His eyes flicked to Eri again. Still there. Still not his.

The calm was gone now. Burned away.

"You don't understand what she is."

Natsuki stepped forward. Didn't answer. What was there to say?

Chisaki moved first this time.

Faster.

He slammed his hand into the wall—

The entire corridor lunged like a living thing, floor and ceiling and walls all trying to crush Natsuki in the middle.

Natsuki ran straight at him.

Rasengan in both hands now, Kikyo's chakra pouring out so fast his skin felt like it was steaming. He tore through the rising structures, forcing a path open with pure, stupid force.
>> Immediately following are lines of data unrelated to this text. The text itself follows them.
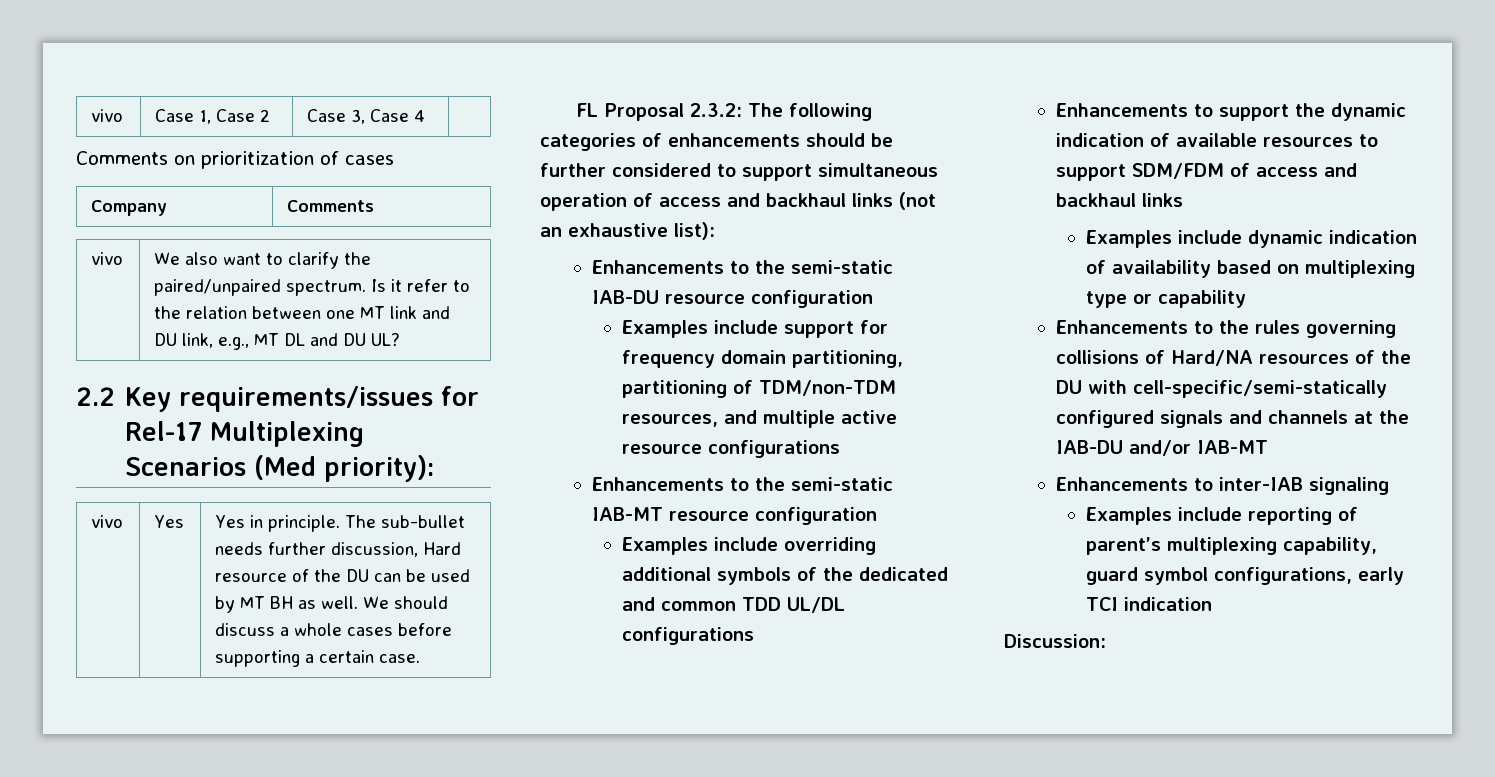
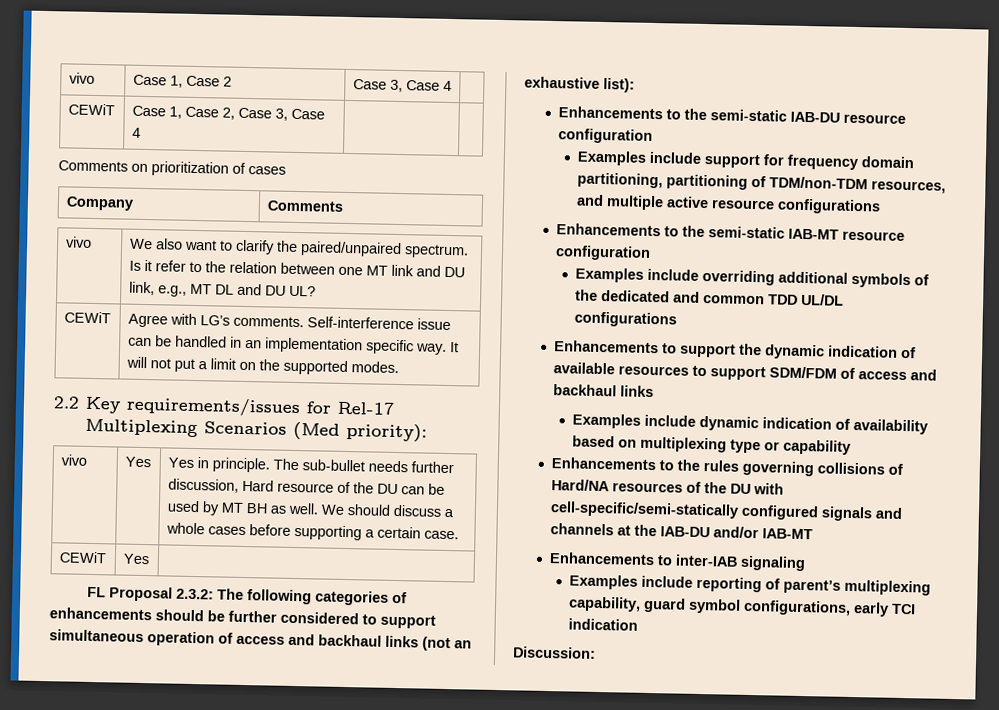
+ CEWiT | Case 1, Case 2, Case 3, Case 4 | |
+ CEWiT | Agree with LG’s comments. Self-interference issue can be handled in an implementation specific way. It will not put a limit on the supported modes.
+ CEWiT | Yes |

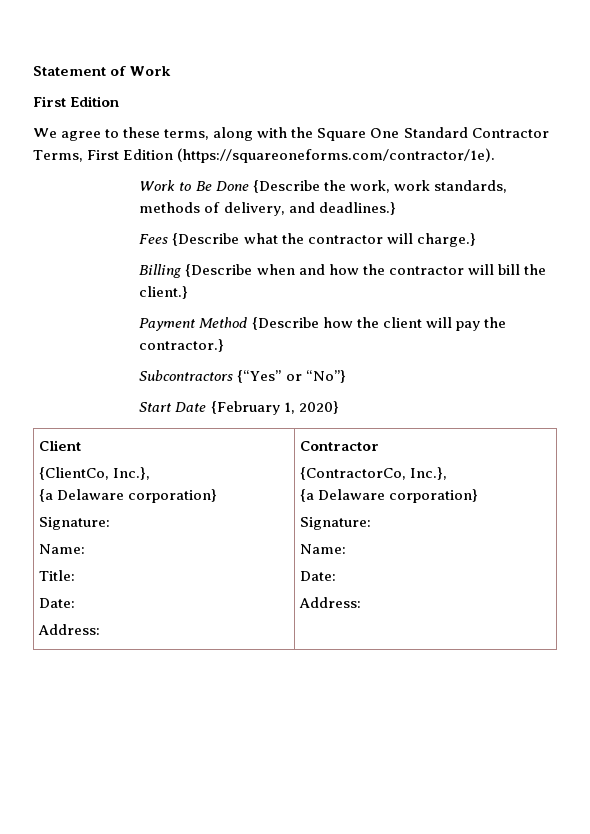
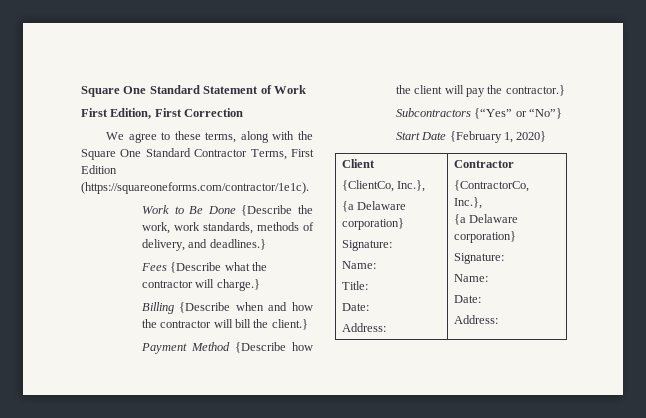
- Statement of Work
- First Edition
+ Square One Standard Statement of Work
+ First Edition, First Correction
- We agree to these terms, along with the Square One Standard Contractor Terms, First Edition (https://squareoneforms.com/contractor/1e).
+ We agree to these terms, along with the Square One Standard Contractor Terms, First Edition (https://squareoneforms.com/contractor/1e1c).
Too direct. Too reckless. The old Natsuki—Bakugo blood screaming.

Chisaki saw it. Adjusted.

The floor split—

Natsuki fell into it—

Chisaki stepped in, hand ready, voice breaking into something almost human: "Give her back—"

Natsuki twisted mid-air.

A Rasengan slammed into the wall—

The recoil launched him upward, past Chisaki, over him—

He landed behind. Spun.

Drove the Rasengan into Chisaki's back.

The impact blasted him forward through one wall—then the next—dust and stone and the sound of the building dying.

This time Chisaki didn't stand immediately.

Debris shifted. His hand slammed into the ground—

He rose, breathing harder now. Controlled—barely. Like a man holding a scalpel with a tremor.

"You're damaging her environment."

A pause.

Then, lower, uglier:

"You're damaging her."

The words came faster. Sharper. Wrong. The mask of the doctor was off. This was just a man who'd lost what he thought he owned.

The building groaned.

A deep, crushing WHUMP rolled through the structure, from the bones outward. Both of them felt it in their teeth.

_Right on time, Shukaku._

Chisaki looked up.

Just for a second.

That was enough.

Natsuki moved.

Rasengan into the floor—

The structure collapsed beneath him.

He fell, caught a steel beam with both chakra arms, swung, and burst through the outer wall as the Hassaikai compound started to fold in on itself like a dying star.

Wind hit hard. Cold. Real.

Eri's weight was steady against his back, her hair whipping his neck.

Below—sirens. Red and blue flashing.

Behind him—the compound groaned, then collapsed, floor by floor.

Chisaki stepped into the open ruin, dust swirling around him like a cloak. He didn't follow. Didn't blink. Just watched.

"Defective things," he said, voice thin with strain, with something that might've been rage or grief, "always return."

Natsuki landed, staggered—

kept moving.

His legs shook with every step. Chakra burned low, Kikyo's voice in his head reduced to a exhausted growl. Ribs grinding as they set, each breath a negotiation.

_Purple. I'm out. Package secure. I'm running on fumes. Tell Yellow to prep the exit._

The thought came ragged, bleeding at the edges. But he felt Tsuna catch it. A flicker of relief, sharp and immediate, cut through the link before it steadied.

_Copy. Moving. Grey's got Yellow. He'll make sure she escapes into the night._

Natsuki didn't look back.

Because if Chisaki had held it together—just a little longer, just one more second of that cold, perfect control—

Natsuki knew exactly how that fight ended.

With him in pieces. And Eri back in the dark.